▶ EXERCISE BRIEF
Everything from the line containing "subtotal: 1297.61 -> 1340.04" through the last line of the data below is to be retyped exactly, apart from the pictures.

▶ DATA FOR REVIEW
____________________

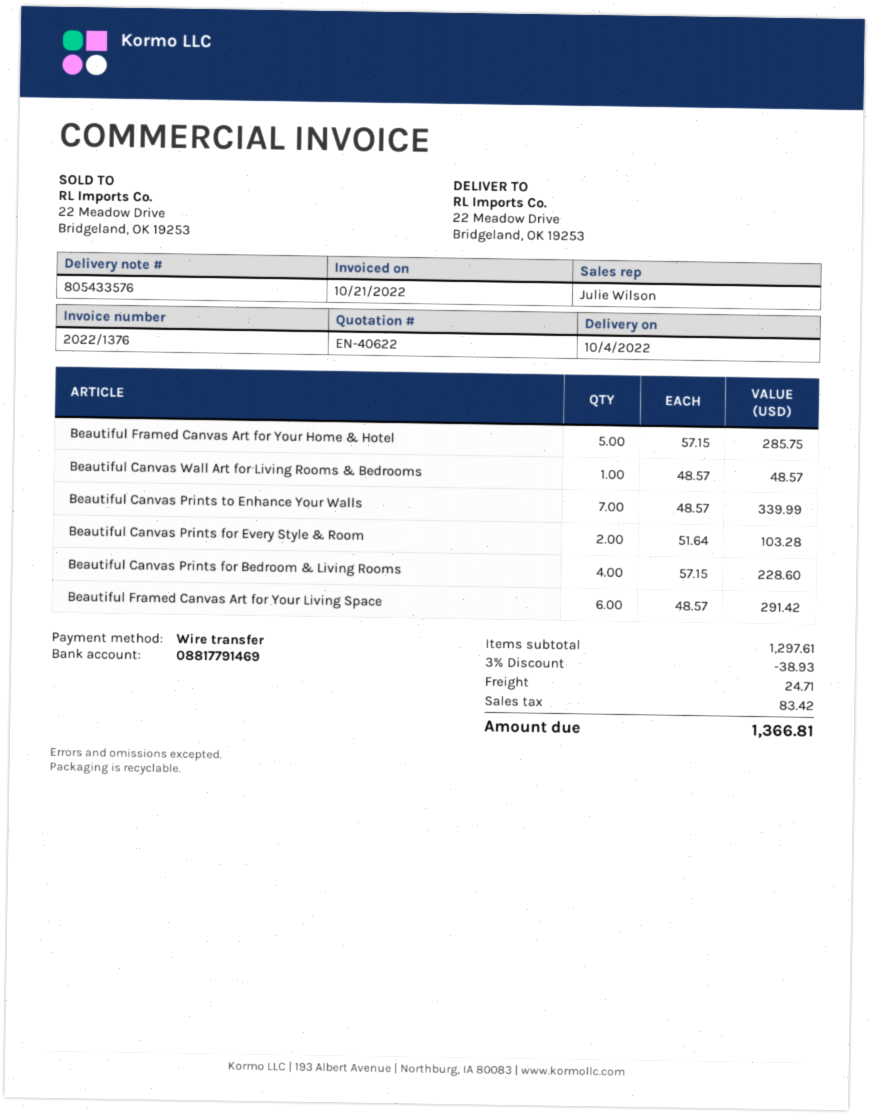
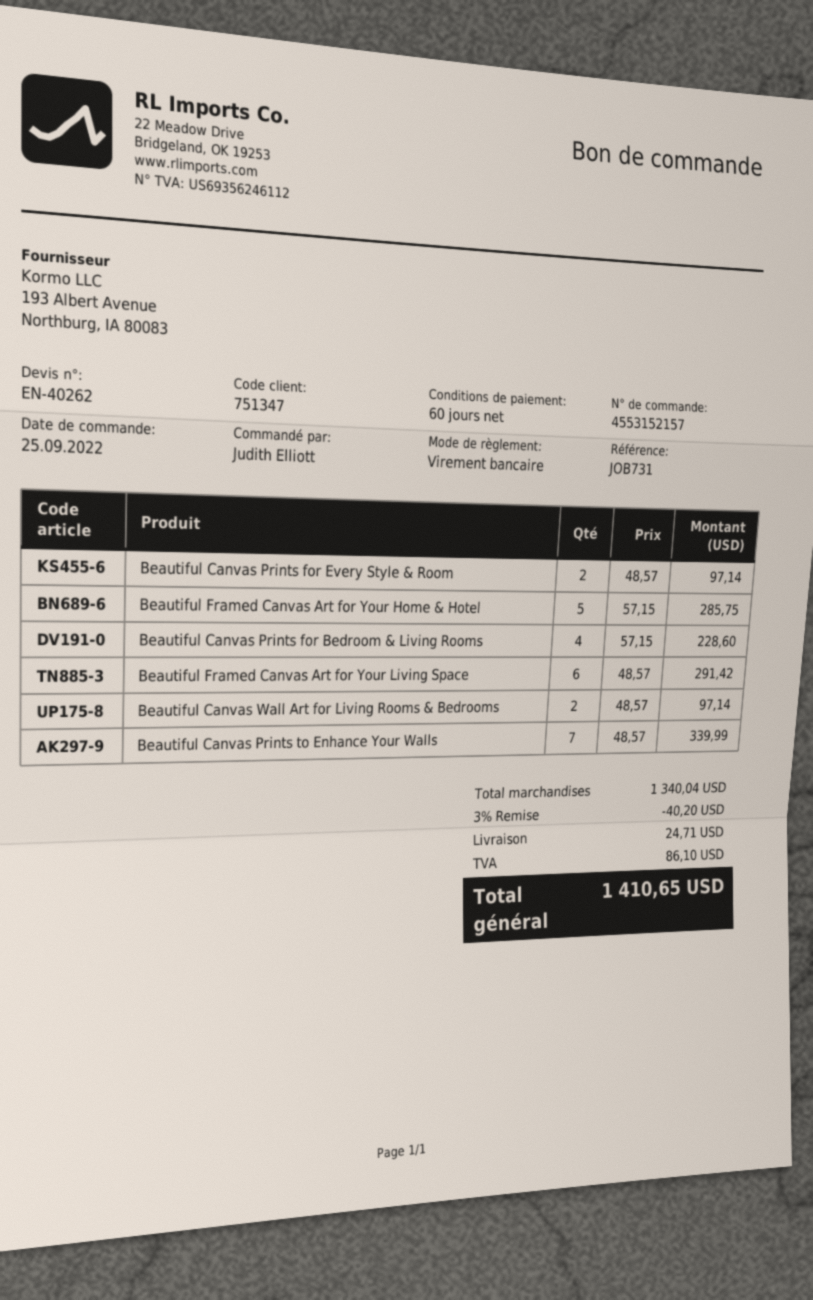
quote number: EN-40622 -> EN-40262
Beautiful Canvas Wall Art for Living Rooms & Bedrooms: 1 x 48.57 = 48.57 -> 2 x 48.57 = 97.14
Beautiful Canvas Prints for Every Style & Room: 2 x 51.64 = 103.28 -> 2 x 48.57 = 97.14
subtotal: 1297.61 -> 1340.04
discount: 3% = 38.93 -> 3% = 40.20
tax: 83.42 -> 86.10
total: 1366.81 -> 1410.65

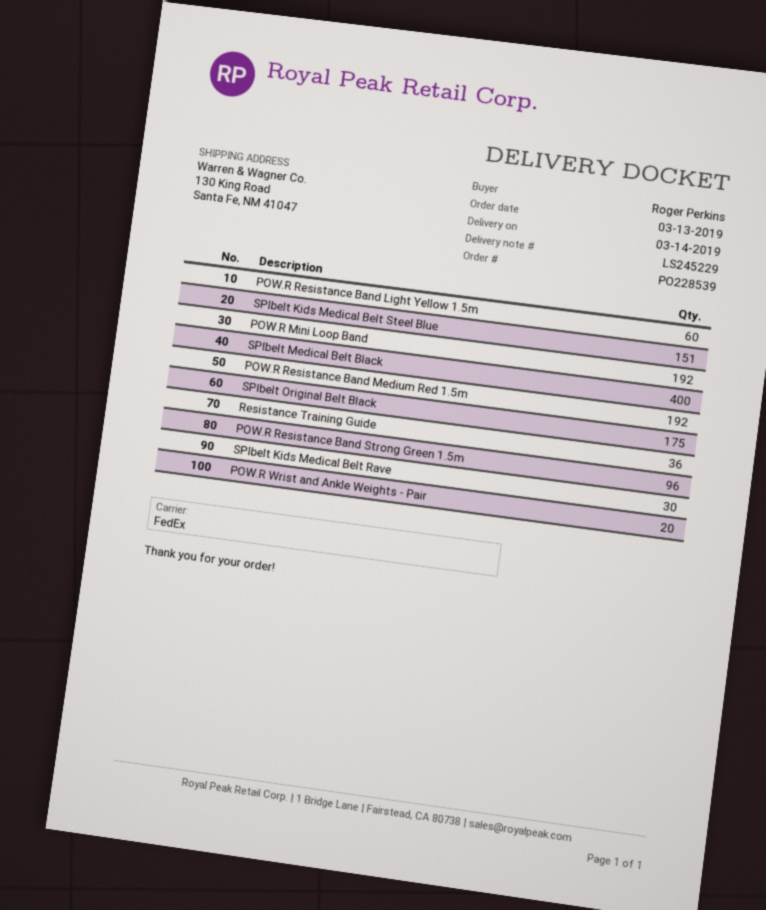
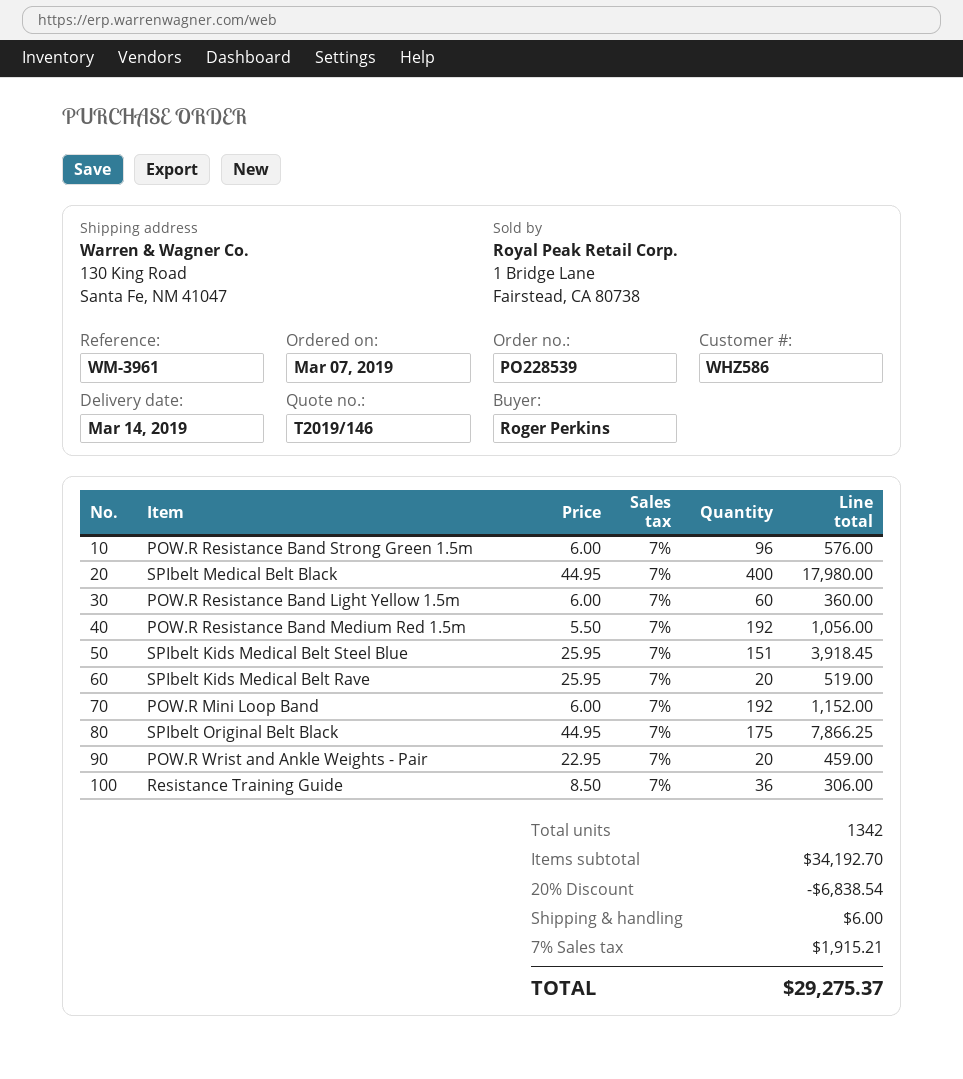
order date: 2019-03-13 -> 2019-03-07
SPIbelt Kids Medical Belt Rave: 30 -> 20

____________________

▶ OUTPUT OF THE TASK
subtotal: 1297.61 -> 1340.04
discount: 3% = 38.93 -> 3% = 40.20
tax: 83.42 -> 86.10
total: 1366.81 -> 1410.65

order date: 2019-03-13 -> 2019-03-07
SPIbelt Kids Medical Belt Rave: 30 -> 20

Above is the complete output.